Version difference data

=====

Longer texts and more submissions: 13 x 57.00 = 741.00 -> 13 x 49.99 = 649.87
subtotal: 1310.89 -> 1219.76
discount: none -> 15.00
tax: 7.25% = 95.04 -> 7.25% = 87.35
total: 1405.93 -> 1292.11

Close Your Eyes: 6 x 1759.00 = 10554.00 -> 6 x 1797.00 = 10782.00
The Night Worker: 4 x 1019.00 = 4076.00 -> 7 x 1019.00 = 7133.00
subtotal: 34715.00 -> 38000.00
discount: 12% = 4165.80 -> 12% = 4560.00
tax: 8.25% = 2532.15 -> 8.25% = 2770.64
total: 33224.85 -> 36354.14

=====

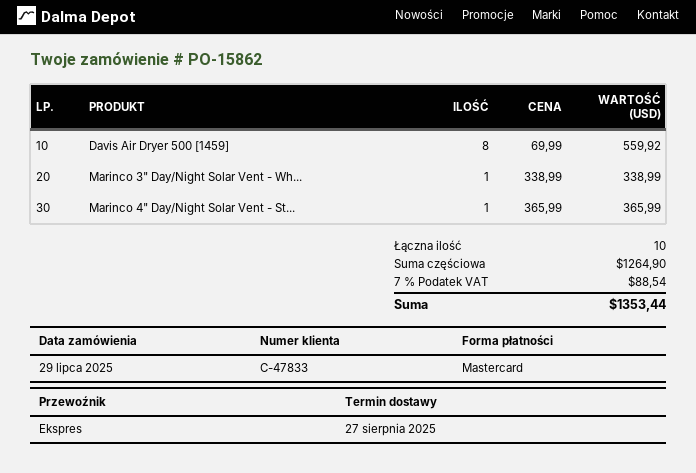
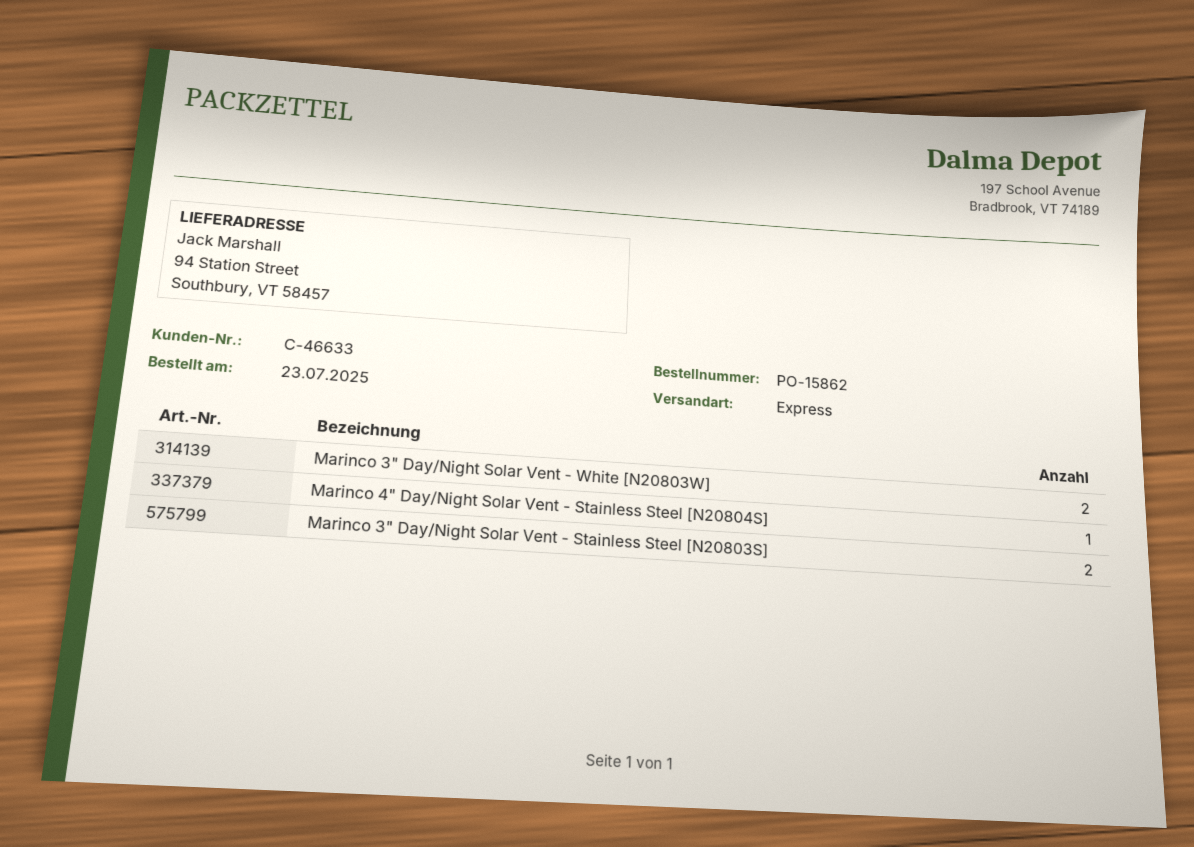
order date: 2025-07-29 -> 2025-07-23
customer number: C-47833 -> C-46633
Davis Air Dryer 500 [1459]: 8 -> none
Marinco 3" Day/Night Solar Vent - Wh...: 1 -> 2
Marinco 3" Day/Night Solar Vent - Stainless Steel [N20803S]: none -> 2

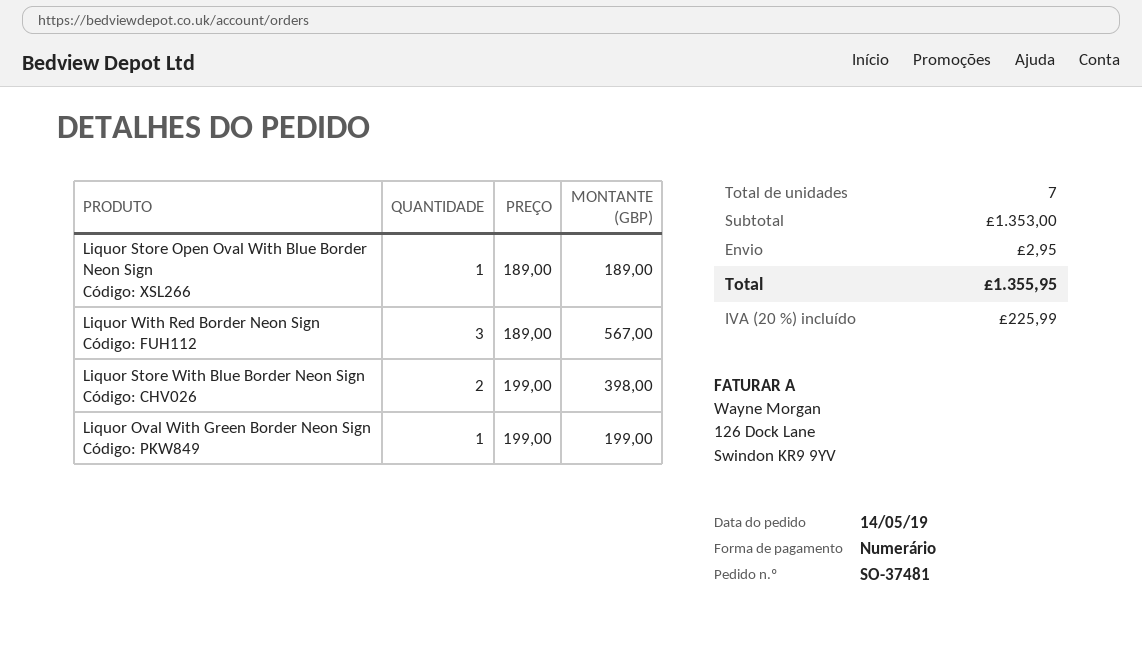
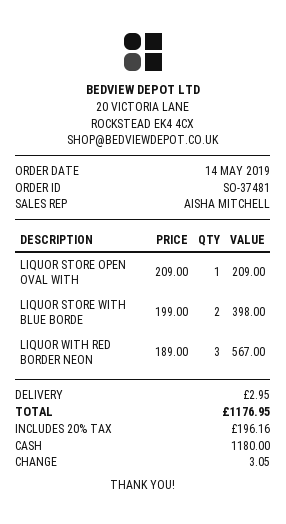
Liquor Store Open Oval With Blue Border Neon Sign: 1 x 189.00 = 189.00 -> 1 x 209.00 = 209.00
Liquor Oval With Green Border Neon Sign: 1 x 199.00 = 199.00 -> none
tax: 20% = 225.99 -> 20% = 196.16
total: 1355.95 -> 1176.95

=====

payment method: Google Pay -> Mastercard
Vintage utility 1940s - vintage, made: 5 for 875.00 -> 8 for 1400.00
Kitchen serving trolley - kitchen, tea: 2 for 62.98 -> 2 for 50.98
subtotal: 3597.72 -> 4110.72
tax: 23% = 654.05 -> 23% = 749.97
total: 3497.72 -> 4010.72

=====

**What to do**
The range runs from the line above containing "payment method: Google Pay -> Mastercard" to the line containing "total: 3497.72 -> 4010.72", inclusive. Restate those lines word for word and no others.

**Result of this exercise**
payment method: Google Pay -> Mastercard
Vintage utility 1940s - vintage, made: 5 for 875.00 -> 8 for 1400.00
Kitchen serving trolley - kitchen, tea: 2 for 62.98 -> 2 for 50.98
subtotal: 3597.72 -> 4110.72
tax: 23% = 654.05 -> 23% = 749.97
total: 3497.72 -> 4010.72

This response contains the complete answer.